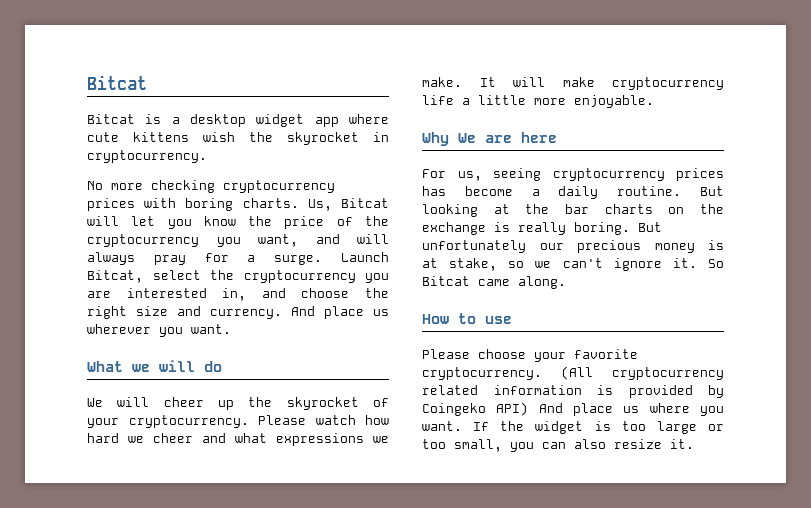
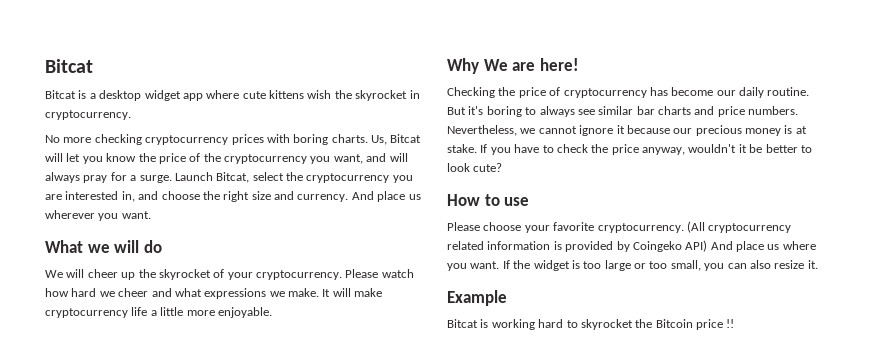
[521,132,557,143] [422,168,724,181] here // For us, seeing cryptocurrency prices -> [539,58,579,71] [447,87,647,98] here! // Checking the price of cryptocurrency
[531,189,540,196] a -> [716,90,736,96] our
[422,204,724,217] [422,222,662,235] [422,240,526,253] looking at the bar charts on the exchange is really boring. But unfortunately -> [468,106,799,117] [447,125,670,136] it's boring to always see similar bar charts and price numbers. Nevertheless, we cannot ignore it because
[449,258,724,271] [422,276,566,289] stake, so we can't ignore it. So Bitcat came along. -> [447,144,812,155] [447,163,503,172] stake. If you have to check the price anyway, wouldn't it be better to look cute?
(694, 444) none -> [447,290,507,306] [447,319,735,330] // Example // Bitcat is working hard to skyrocket the Bitcoin price !!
┄┄┄┄┄┄┄┄┄┄
> [Problem requirements]
Print out the complete listing above exactly, dropping each image.

> [The answer]
[521,132,557,143] [422,168,724,181] here // For us, seeing cryptocurrency prices -> [539,58,579,71] [447,87,647,98] here! // Checking the price of cryptocurrency
[531,189,540,196] a -> [716,90,736,96] our
[422,204,724,217] [422,222,662,235] [422,240,526,253] looking at the bar charts on the exchange is really boring. But unfortunately -> [468,106,799,117] [447,125,670,136] it's boring to always see similar bar charts and price numbers. Nevertheless, we cannot ignore it because
[449,258,724,271] [422,276,566,289] stake, so we can't ignore it. So Bitcat came along. -> [447,144,812,155] [447,163,503,172] stake. If you have to check the price anyway, wouldn't it be better to look cute?
(694, 444) none -> [447,290,507,306] [447,319,735,330] // Example // Bitcat is working hard to skyrocket the Bitcoin price !!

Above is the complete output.